The importance of Notch signaling in intrahepatic bile duct development has been indicated in vitro. When inhibitors for Notch signaling is added to the culture medium of primary hepatoblasts, they inhibit biliary cell differentiation [19]. By contrast, when Notch intracytoplasmic domain (NICD) is overexpressed in primary hepatoblasts, it stimulates biliary differentiation in vitro. Other signaling molecules, including Wnt5a and vasoactive intestinal peptide, also stimulate biliary development in three-dimensional cultures of hepatoblasts in collagen gels [9, 20]. However, it should be noted that cyst structures were formed but no bile ducts were formed in these cultures.

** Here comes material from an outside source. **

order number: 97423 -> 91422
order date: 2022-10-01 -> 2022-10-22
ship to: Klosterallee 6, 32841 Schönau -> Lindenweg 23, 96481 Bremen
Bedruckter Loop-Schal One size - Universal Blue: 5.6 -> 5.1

When endodermal cells of the liver primordium are recombined and cultured with chick lung mesenchyme in vitro, they construct typical duct epithelial cells with mature hepatocytes [21]. Because these endodermal cells contain progenitors for epithelial cells of extrahepatic bile ducts and gallbladder, they may respond to the stimuli of lung mesenchyme to make duct structures. When hepatoblasts isolated from E12.5 mouse livers with a temperature-reversible gelation polymer were recombined and cultured with avian lung mesenchyme in vitro, they never formed ductular structures as seen in cultures of liver endodermal cells (Fig. 5.6b, c). Addition of Jag1 peptides promoted isolated hepatoblasts to express biliary markers (Fig. 5.6d). Special mesenchyme expressing Jag1 in portal veins may be important for bile duct formation.

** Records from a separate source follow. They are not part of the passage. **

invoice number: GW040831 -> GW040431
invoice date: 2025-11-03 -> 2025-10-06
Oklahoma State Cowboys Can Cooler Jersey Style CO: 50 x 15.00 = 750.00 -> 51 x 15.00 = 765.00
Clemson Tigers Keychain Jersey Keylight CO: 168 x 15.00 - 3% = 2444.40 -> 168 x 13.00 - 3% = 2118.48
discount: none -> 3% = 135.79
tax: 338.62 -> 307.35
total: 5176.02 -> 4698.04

Our preliminary data indicated that several growth factors, which are upregulated in C/EBPα knockout livers having pseudoglandular structures in place of mature hepatic tissue, stimulated bile duct development in organ cultures of fetal liver fragments, especially of the proximal fragments containing the hilum part, but not the distal liver fragments. The data suggest that the hilum part may have a decisive center for bile duct formation.

5.6 Conclusion

Bile duct development may be a stochastic event for secondary joining of extrahepatic bile ducts and intrahepatic bile ducts. Several signaling molecules may be involved in bile duct development, including Jag1, Wnt5a, and TGFβ. An in vitro culture system having normal bile duct development should be developed to reveal molecular mechanisms of BA as well as those of bile duct development.